TASK DETAILS: All lines in the data bearing the string "bold" should be identified and copied.

Items from a dataset
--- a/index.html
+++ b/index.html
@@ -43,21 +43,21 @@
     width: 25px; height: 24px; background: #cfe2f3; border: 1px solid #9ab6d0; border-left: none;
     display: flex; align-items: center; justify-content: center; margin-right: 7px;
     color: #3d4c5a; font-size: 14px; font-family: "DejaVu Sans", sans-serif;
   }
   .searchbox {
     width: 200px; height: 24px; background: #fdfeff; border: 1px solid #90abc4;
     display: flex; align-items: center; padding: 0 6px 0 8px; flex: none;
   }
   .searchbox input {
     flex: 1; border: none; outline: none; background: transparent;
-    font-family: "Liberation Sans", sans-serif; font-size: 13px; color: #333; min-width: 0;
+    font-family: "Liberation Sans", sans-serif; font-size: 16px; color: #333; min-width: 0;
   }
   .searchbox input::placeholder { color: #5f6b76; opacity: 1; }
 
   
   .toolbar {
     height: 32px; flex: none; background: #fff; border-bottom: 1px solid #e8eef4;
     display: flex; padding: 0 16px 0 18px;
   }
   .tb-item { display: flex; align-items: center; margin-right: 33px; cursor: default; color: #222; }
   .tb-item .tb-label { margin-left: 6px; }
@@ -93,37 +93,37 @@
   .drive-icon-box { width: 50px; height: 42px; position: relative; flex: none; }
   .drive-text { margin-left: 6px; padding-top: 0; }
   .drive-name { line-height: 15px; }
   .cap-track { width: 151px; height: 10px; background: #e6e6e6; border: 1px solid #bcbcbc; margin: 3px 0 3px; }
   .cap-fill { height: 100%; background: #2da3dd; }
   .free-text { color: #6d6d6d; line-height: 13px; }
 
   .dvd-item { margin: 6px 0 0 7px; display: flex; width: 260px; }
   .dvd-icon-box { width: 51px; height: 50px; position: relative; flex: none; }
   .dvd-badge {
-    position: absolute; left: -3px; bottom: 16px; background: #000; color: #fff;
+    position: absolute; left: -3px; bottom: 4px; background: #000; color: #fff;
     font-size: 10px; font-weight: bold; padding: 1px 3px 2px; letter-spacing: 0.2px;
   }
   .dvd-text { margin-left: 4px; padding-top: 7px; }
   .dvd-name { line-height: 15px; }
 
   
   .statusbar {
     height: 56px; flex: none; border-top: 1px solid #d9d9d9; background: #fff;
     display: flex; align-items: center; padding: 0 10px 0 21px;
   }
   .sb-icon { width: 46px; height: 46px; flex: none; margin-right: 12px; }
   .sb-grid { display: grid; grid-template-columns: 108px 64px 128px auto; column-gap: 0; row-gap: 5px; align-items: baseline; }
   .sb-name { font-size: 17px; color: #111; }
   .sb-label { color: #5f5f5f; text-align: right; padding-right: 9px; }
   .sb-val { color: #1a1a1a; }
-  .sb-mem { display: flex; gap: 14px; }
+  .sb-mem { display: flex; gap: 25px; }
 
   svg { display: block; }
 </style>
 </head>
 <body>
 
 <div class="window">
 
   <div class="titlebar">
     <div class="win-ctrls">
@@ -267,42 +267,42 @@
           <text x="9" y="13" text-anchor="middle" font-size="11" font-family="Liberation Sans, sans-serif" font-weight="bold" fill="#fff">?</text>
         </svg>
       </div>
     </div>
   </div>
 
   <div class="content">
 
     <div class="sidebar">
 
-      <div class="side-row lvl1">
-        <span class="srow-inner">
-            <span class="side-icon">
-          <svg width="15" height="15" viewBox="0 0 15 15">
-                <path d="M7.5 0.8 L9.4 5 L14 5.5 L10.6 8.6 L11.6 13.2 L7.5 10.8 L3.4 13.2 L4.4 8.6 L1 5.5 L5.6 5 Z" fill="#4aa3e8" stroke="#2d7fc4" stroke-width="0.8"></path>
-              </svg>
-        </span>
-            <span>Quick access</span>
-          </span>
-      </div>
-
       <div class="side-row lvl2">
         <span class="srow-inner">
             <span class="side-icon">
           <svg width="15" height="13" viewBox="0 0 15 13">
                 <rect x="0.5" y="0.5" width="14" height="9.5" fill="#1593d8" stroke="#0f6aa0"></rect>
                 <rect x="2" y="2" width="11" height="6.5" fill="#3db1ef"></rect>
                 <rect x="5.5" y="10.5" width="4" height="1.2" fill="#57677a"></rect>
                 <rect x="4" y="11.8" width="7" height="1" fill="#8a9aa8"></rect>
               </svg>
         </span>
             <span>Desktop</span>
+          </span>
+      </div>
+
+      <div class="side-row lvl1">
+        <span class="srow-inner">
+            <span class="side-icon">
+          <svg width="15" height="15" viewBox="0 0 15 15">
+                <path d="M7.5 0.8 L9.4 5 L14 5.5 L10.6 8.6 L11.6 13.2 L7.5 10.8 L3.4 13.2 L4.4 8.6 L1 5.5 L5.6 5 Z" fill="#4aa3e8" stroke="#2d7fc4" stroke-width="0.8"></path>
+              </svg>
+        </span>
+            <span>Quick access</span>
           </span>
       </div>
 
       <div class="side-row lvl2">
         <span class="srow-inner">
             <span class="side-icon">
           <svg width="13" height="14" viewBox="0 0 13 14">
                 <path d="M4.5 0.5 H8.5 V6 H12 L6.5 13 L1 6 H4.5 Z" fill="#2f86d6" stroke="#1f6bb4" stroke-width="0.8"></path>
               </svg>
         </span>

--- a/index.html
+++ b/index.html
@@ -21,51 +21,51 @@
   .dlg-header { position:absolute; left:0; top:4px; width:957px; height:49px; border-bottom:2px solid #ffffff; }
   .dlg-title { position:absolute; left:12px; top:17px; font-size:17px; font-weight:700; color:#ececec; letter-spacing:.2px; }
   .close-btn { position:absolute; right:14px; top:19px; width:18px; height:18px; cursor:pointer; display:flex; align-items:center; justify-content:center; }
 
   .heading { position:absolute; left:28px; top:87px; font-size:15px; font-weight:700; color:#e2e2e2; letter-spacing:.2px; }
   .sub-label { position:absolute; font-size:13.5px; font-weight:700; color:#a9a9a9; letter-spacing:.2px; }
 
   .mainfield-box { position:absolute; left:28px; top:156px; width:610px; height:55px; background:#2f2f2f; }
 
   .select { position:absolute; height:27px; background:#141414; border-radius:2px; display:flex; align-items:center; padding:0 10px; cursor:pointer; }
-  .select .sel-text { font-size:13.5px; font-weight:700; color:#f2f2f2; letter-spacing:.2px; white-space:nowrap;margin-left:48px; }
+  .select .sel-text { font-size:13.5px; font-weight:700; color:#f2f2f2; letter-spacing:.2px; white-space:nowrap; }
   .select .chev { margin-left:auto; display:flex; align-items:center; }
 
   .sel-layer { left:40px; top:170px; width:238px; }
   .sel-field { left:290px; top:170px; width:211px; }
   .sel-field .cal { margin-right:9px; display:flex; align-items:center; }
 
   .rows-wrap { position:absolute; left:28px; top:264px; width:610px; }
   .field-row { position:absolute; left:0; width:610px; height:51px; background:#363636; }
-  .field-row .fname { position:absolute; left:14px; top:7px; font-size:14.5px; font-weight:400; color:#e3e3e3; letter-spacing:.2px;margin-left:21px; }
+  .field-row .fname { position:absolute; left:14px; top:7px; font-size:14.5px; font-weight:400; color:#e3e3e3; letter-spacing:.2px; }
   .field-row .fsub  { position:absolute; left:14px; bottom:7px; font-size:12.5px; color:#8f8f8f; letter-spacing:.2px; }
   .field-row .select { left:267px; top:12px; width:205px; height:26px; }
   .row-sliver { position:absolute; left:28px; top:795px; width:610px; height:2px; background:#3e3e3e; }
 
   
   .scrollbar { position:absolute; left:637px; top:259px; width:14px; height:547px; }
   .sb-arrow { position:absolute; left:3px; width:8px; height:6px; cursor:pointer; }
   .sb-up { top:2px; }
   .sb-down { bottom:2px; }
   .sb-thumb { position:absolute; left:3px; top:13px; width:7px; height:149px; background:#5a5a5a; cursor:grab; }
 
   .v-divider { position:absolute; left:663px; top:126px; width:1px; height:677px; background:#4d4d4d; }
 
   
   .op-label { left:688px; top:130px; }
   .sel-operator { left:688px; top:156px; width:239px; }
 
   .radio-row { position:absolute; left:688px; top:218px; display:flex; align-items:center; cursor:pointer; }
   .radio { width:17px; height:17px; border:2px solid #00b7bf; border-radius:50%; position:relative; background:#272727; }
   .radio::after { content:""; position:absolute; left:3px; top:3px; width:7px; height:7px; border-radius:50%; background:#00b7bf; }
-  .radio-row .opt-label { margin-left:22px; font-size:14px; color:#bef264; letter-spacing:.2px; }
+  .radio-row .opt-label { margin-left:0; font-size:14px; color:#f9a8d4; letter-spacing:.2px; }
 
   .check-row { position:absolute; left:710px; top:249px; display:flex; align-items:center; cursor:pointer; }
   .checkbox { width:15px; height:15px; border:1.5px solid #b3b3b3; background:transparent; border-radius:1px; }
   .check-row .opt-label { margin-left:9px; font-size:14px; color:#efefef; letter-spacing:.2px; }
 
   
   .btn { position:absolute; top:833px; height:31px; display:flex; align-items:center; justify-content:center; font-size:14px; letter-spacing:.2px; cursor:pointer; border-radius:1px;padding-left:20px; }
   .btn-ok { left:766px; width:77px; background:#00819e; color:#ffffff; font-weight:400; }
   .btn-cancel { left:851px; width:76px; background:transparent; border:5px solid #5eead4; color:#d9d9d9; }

EXERCISE OUTPUT:
     font-size: 10px; font-weight: bold; padding: 1px 3px 2px; letter-spacing: 0.2px;
           <text x="9" y="13" text-anchor="middle" font-size="11" font-family="Liberation Sans, sans-serif" font-weight="bold" fill="#fff">?</text>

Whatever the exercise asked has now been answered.